Толстой, взломавший литературную изящность в литературе и явившийся пророком духа, Достоевский, открывший в душе человека и ад и рай, Чехов и Бунин, в душах героев которых целая вселенная человеческих чувств, Кустодиев с пронзительной праздничной белизной снегов, Юон со своей околдовывающей синевой, Саврасов с непоправимой русской грустью, Георгий Семенов, современный рассказчик, исполненный чувства соучастия к человеческим ошибкам, Юрий Сбитнев, весь искренне открытый в неприятии всего безнравственного, что всегда поселяется в развалинах человеческой души, жестокой или равнодушной к самой природе, — у великих художников слова и цвета и у художников современных форма выражает их сущность и отношение к миру.
«Холодный стиль», лишенный страсти духа, — по ту сторону любви и по ту сторону ненависти, стало быть, мертв.
Можно ли говорить всерьез о писателе, не исследовав одну (содержание) и другую (форма, стиль) сторону его сущности, найдя соразмерность и сообразность их либо не найдя? Право же, не хочется принимать всерьез определения богатства стиля, оперируя насыщенностью текста диалектом, местными речениями, разговорностью авторской фразы, игривой сказовостью, терпкостью арго, разухабистой, «под народ», инверсией (глагол всегда на последнем месте). Все это свидетельствует лишь о слабости стиля, языка, мастерства, а не о силе таланта.
Если человек знает, что такое жизнь, но не задумывается над ее смыслом, его душа — пустой дом. Если критик хочет познать идею вещи, готов почувствовать ее вкус, ее воздух, но не хочет задумываться над «идеей стиля», его попытка открыть главные двери романа — лишь жесты, которые заканчиваются ничем.
Но есть ли, в конце концов, серьезная критика? Неужели нельзя назвать хотя бы пяток работ о литературе, которые стали бы явлением? Вне всякого сомнения, можно, но речь идет не об отдельных критиках, а о критике.
Мой ответ мог быть исполнен радужного оптимизма, если бы я не знал, что талант в критике встречается настолько же редко, насколько нечасто встречается талант в прозе.
Тем не менее охотно соглашаюсь, что критика есть размышление, в результате которого победит справедливость.
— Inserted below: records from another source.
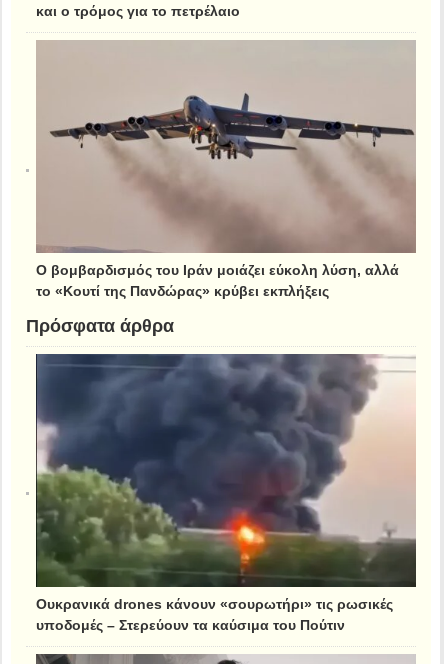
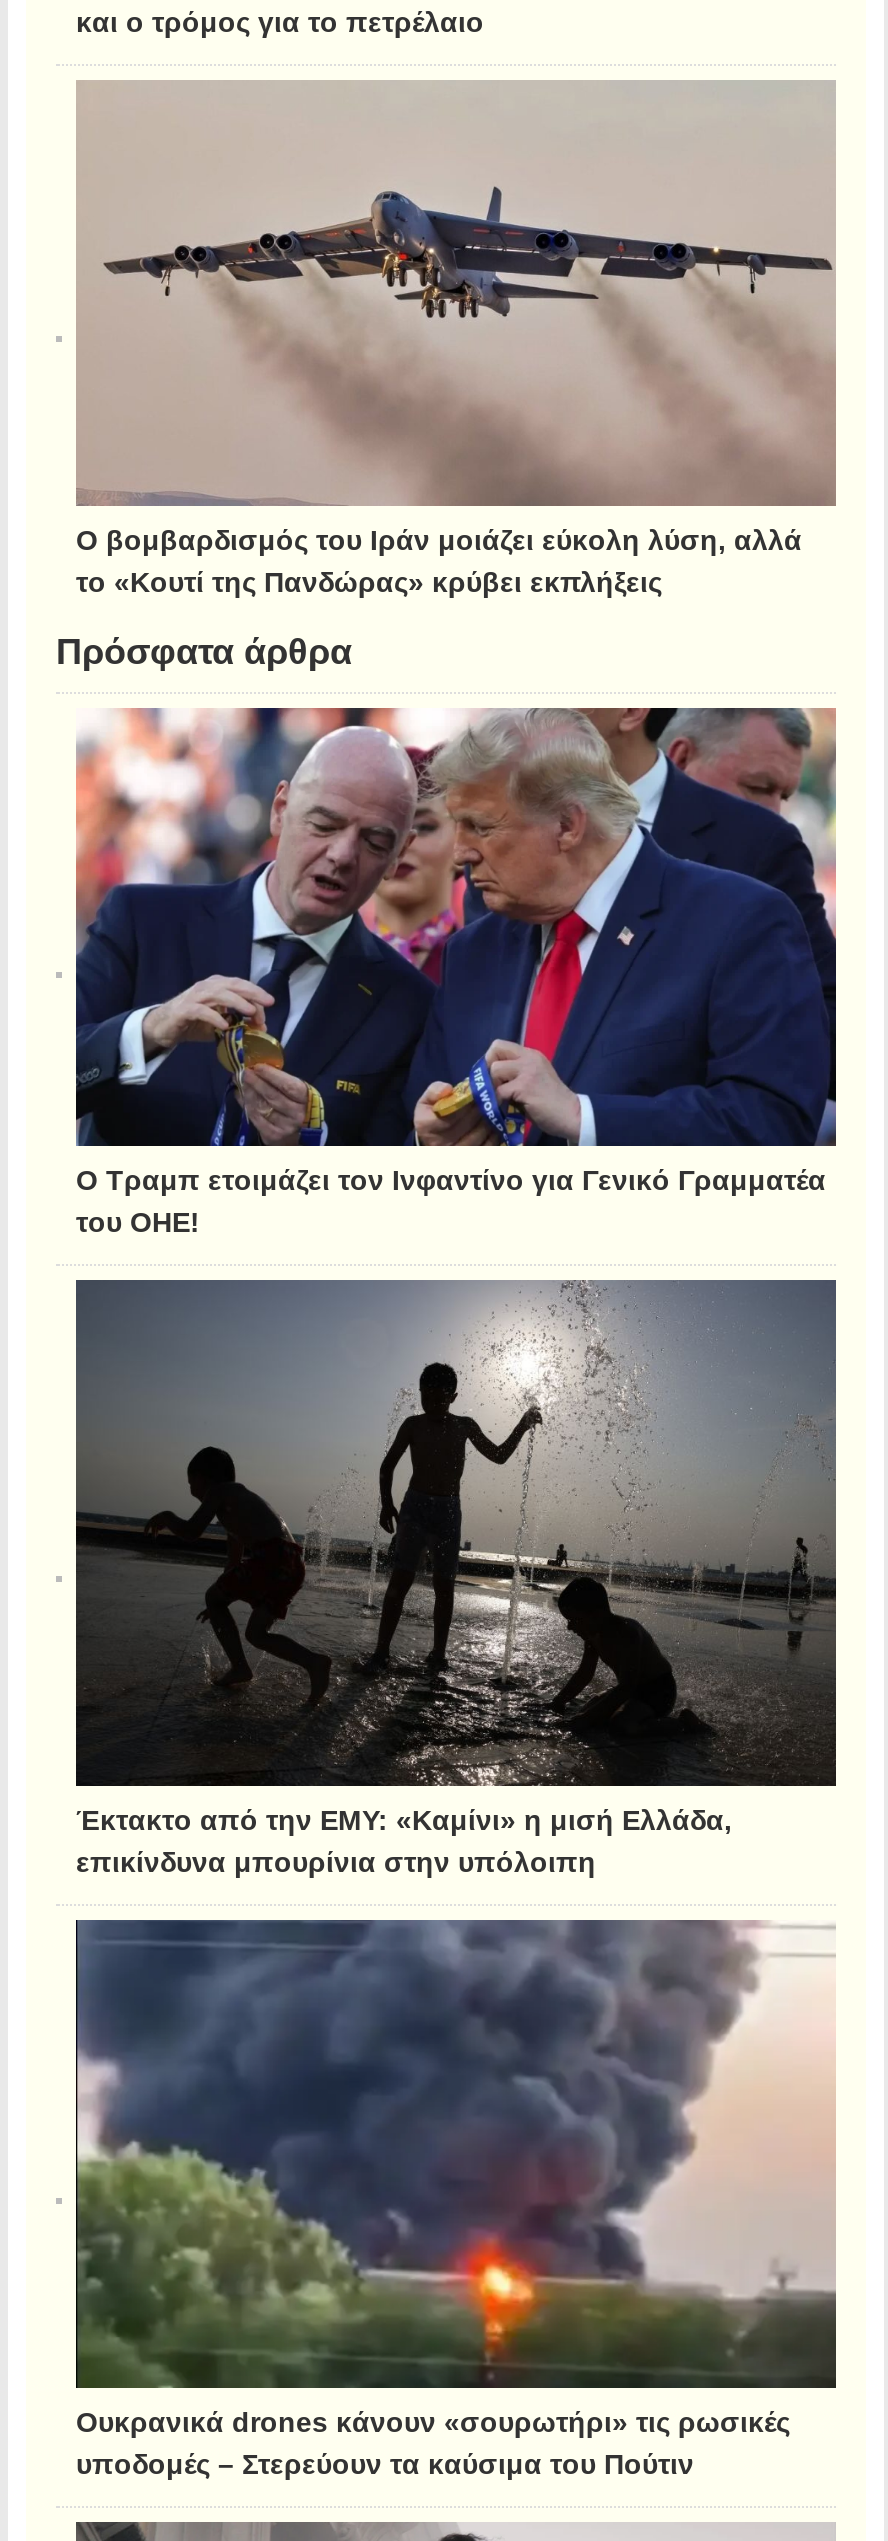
+ [image]
+ Ο Τραμπ ετοιμάζει τον Ινφαντίνο για Γενικό Γραμματέα
+ του ΟΗΕ!

+ [image]
+ Έκτακτο από την ΕΜΥ: «Καμίνι» η μισή Ελλάδα,
+ επικίνδυνα μπουρίνια στην υπόλοιπη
Тут же хочу добавить, что размышление это требует предельного самовыражения, незаурядной личности, разрыва привычного круга назойливых клише, благосклонного расположения к философии и прочного товарищества с современной социологией*
«С творчеством молодых связаны все мои надежды…»
— Юрий Васильевич, как вы понимаете ответственность писателя перед читателем?
— Литература — это не только обмен опытом между людьми, не только создание «второй действительности», не только изменение и перевоплощение многоликого «я», но это и поиски самого себя, которые могут или не могут в конце концов привести к пониманию сущности человека.
Было бы величайшим заблуждением думать, что мы знаем о себе всё, поэтому поиски самого себя суть увлекательнейшее путешествие в сферу своего сознания. Ко всему этому следует прибавить поиск духовной красоты, что для меня в совокупности и является синонимом нравственности как отношение к миру и друг к другу. Вот почему в эпоху НТР духовная сфера играет роль столь важную. В понятие «нравственность» надо включить и стыд и совесть, то есть некий внутренний режим человека, внутреннее мерило добра. Отсюда угрызения совести как некое движение стыда. Сегодня нравственность — краеугольный камень нашей литературы.
— Что, на ваш взгляд, означает понятие «писатель-гражданин»?
— Это осознание своей нравственной ответственности перед читателем и обществом в целом, осознание того понятия нравственности, о котором я говорил выше.
— Одну из последних своих книг вы назвали «Поиск истины». Нашли ли вы ее для себя или поиск продолжается?
— Этот поиск будет продолжаться бесконечно, потому что за одной открытой истиной, ставшей абсолютной на некий срок, следует другая и, как вы прекрасно понимаете, нет вечного абсолюта для всех времен и народов. Есть лишь сумма относительных истин, которые постоянно изменяются, ибо и время и мы не стоим на месте. Очевидно, в этом бесконечном движении сосредоточен весь смысл бытия.
— Прошло уже почти пять лет с тех пор, как вышел в свет ваш роман «Берег». Но читательский интерес к роману не остывает, по-прежнему вокруг него ведутся жаркие споры. Однажды в такой дискуссии пришлось участвовать и мне. Больше всего разноречий вызвали финальные сцены романа. Что означает тот берег, к которому «плыл» Никитин? Что символизирует этот образ, давший название книге?
— В литературе, как мне кажется, важно понять две категории, попытаться осмыслить их вместе с героем. Эти категории древние философы называли болью и наслаждением, я же называю их — боль и счастье. Поиски счастья так или иначе всегда связаны со смыслом жизни.